I woke up in a frenzy. People were running through the bamboo hallway of my beach-side dorm. Locals were shouting in Khmer.
We had to get up, pack our things and get out. Now! As we chucked our belongings onto the beach, we felt the hot fire engulfing the bamboo hostel, only a few hundred meters from where we slept. From that moment on it was a pure adrenaline rush to save Koh Rong.
The beach of this island is comprised of only a strip of mostly bars, restaraunts, accommodation and good vibes. It’s so undiscovered that there’s not even a fire department, or a hospital or a governing body. Just local Cambodians and now confused travelers.
Some people held their backpacks, watching the building scorch as the sun rose over the crystal blue sea behind us. It was probably only 6am. Others quickly ran to find their loved ones. Me? I was consumed by adrenaline, last night’s booze and an urgency to save this beautiful place that I had called home for only 3 days. Time didn’t matter. This place was special.
Within seconds, “heroes” jumped into action. Every pot, water jug, cereal bowl that could hold water was used. Travelers and locals lined up next to each other stretching from the sea, passing water through the line to the men inside – the ones ballsy (or dumb, or courageous?) enough to run into a burning building. Everyone hustled with the same urgency. “We need more people over here,” “this is a heavy one, two people,” “quickly!”. Salt water was getting tossed around everywhere. And so was the wind that was now taunting the buildings next door.
We worked quickly, passing empty containers back and forth down the line to refill from the sea. The men inside the building began to feel their feet smolder as ash and hot ambers fell into the black sludge. I grabbed a little boy who was standing in the middle of the lava and plopped him on the sand. The poor kids had no idea what was going on. He just stood their, standing in the hot black ash that was once his home.
It had been hours since the fire startled us awake, and I noticed the guys inside were looking exhausted and were covered with soot. I took off sprinting down the beach searching for fresh water.
On my run back I saw the Cambodian woman that owned all the buildings. She was shaking with tears boiling down her cheeks. All I could do was rub her back and wrap my arms around her before taking off to help save what we could. Some good has to come from this, I thought.
From the oceans edge, you could see local Cambodians ripping off their bamboo (easily flammable) roofs, throwing mattresses over balconies and rushing all their merchandise onto the covered beach.
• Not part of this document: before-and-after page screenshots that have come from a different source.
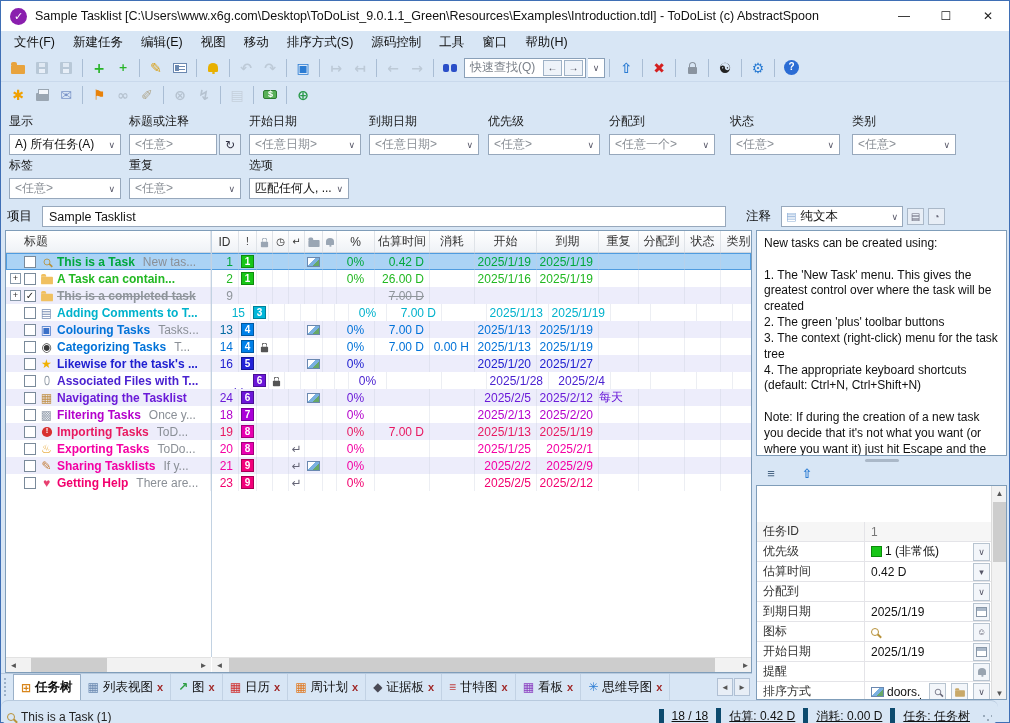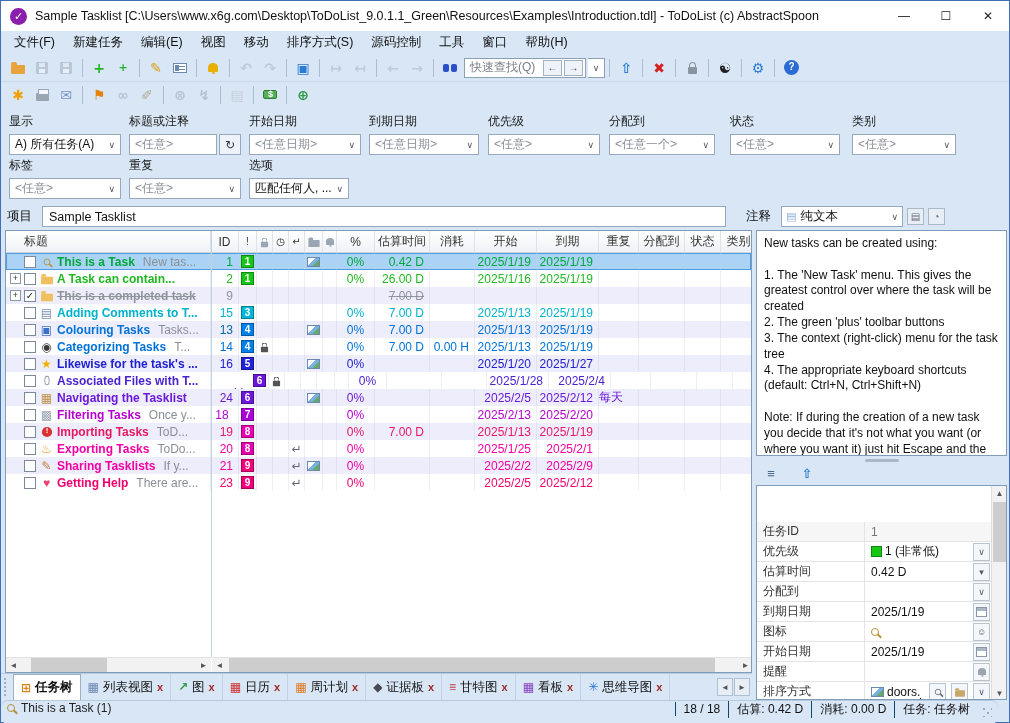--- a/index.html
+++ b/index.html
@@ -565,7 +565,7 @@
             <span class="ticon" style="color: rgb(122, 143, 181);">▤</span>
             <span class="t-title" style="color: rgb(0, 178, 204);">Adding Comments to T...</span>
           </div>
-          <div class="td num" style="width: 28px;">
+          <div class="td num" style="width: 40px;">
             <span style="color: rgb(0, 178, 204);">15</span>
           </div>
           <div class="td ctr" style="width: 18px;">

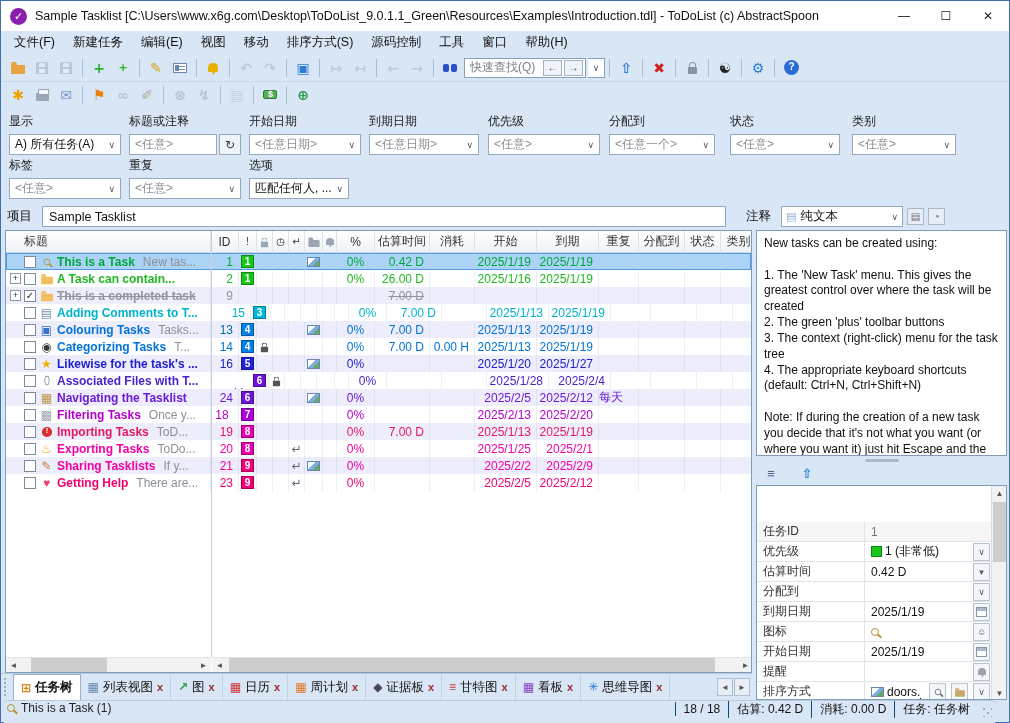--- a/index.html
+++ b/index.html
@@ -794,7 +794,7 @@
             <span class="t-title" style="color: rgb(180, 0, 204);">Filtering Tasks</span>
             <span class="t-sub">Once y...</span>
           </div>
-          <div class="td num" style="width: 28px; justify-content: center;">
+          <div class="td num" style="width: 28px;">
             <span style="color: rgb(180, 0, 204);">18</span>
           </div>
           <div class="td ctr" style="width: 18px;">

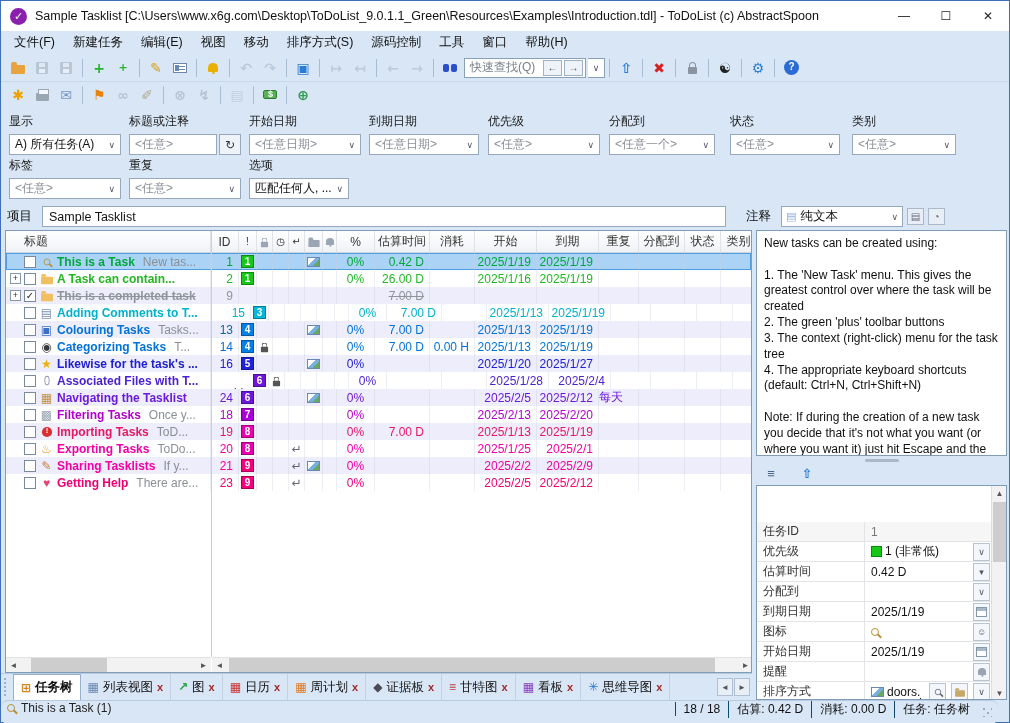--- a/index.html
+++ b/index.html
@@ -153,7 +153,7 @@
 
   
   .statusbar { position:absolute; left:0; top:699px; width:997px; height:24px; background:#d8e6f5; border-top:1px solid #b8cade;
-    display:flex; align-items:flex-start; padding:0 6px; font-size:12px;border-radius:7px; }
+    display:flex; align-items:flex-end; padding:0 6px; font-size:12px;border-radius:7px; }
   .sb-left { display:flex; align-items:center; gap:6px; color:#222; }
   .sb-right { margin-left:auto; display:flex; align-items:center; height:16px; }
   .sb-field { padding:0 8px; border-left:1px solid #0c4a6e; white-space:nowrap; }

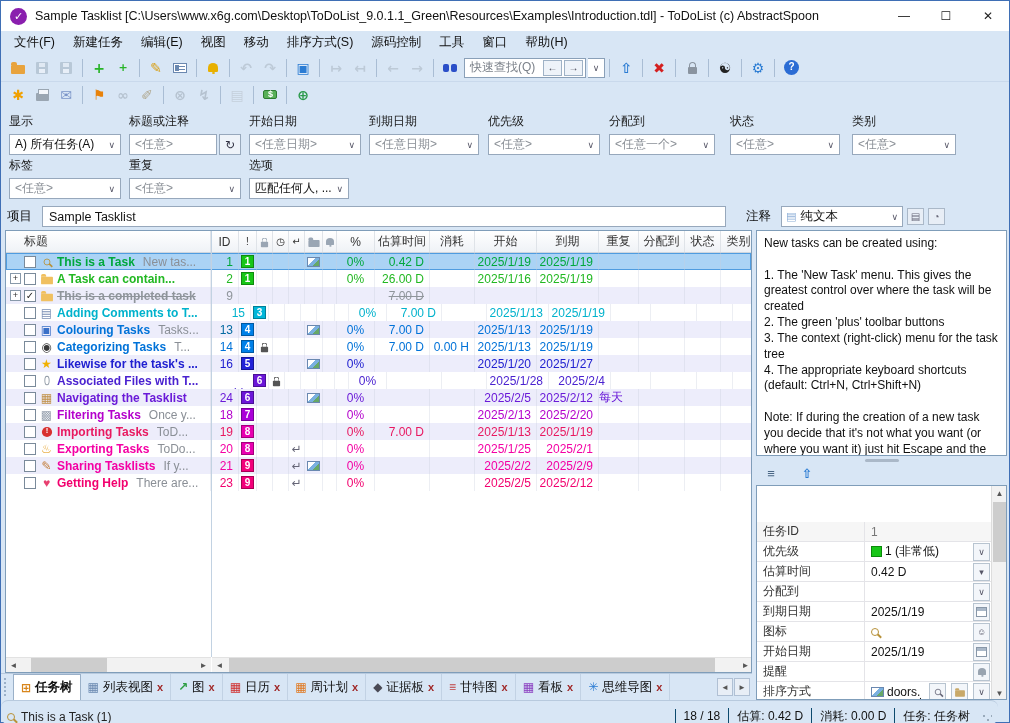--- a/index.html
+++ b/index.html
@@ -156,7 +156,7 @@
     display:flex; align-items:flex-end; padding:0 6px; font-size:12px;border-radius:7px; }
   .sb-left { display:flex; align-items:center; gap:6px; color:#222; }
   .sb-right { margin-left:auto; display:flex; align-items:center; height:16px; }
-  .sb-field { padding:0 8px; border-left:1px solid #0c4a6e; white-space:nowrap; }
+  .sb-field { padding:0 8px; border-left:5px solid #0c4a6e; white-space:nowrap;text-decoration:underline; }
   .sb-grip { width:10px; height:10px; margin-left:4px;
     background:radial-gradient(circle at 2px 2px,#9ab 1px,transparent 1.3px),
                radial-gradient(circle at 6px 6px,#9ab 1px,transparent 1.3px);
It looked like a tornado had hit.
For hours, hundreds of brave people from all over the world fought this fire – stopping it from destroying the island. We left the now sand-covered ruins in rough physical shape as well. Many had blisters forming, small gashes bleeding and filthy bodies covered in salt water, sweat, ash and sand. But no one even noticed. We were liberated by reality:
No one died. A few buildings burnt down and a family has now lost their home and all of their earnings. But everyone is alive. One man suffered third degree burns. He had run into the fire to grab propane tanks and carry the scolding metal out of the building before it could explode. Without his braveness, many would have died.
As for me, I have a few cuts. My body is a bit sore. But my heart is heavy yet awakened… My faith in humanity has new air after seeing so many people come together for a place that for most, was just a holiday visit. But I am also devastated. A family has lost everything. There are some people that didn’t even bother to help. Some even stole belongings from the piles.
But that wasn’t me. And now when I see the faces that were next to me passing heavy buckets of water and sand, I feel like I’m looking at a family member. We are liberated and have so much to be grateful for. Much respect.
What’s left of the four businesses and home.
Tending to our wounds despite the lack of a pharmacy or hospital on the island. Most injuries came from the hot embers and ash that volunteers had to wade in to put out the flames.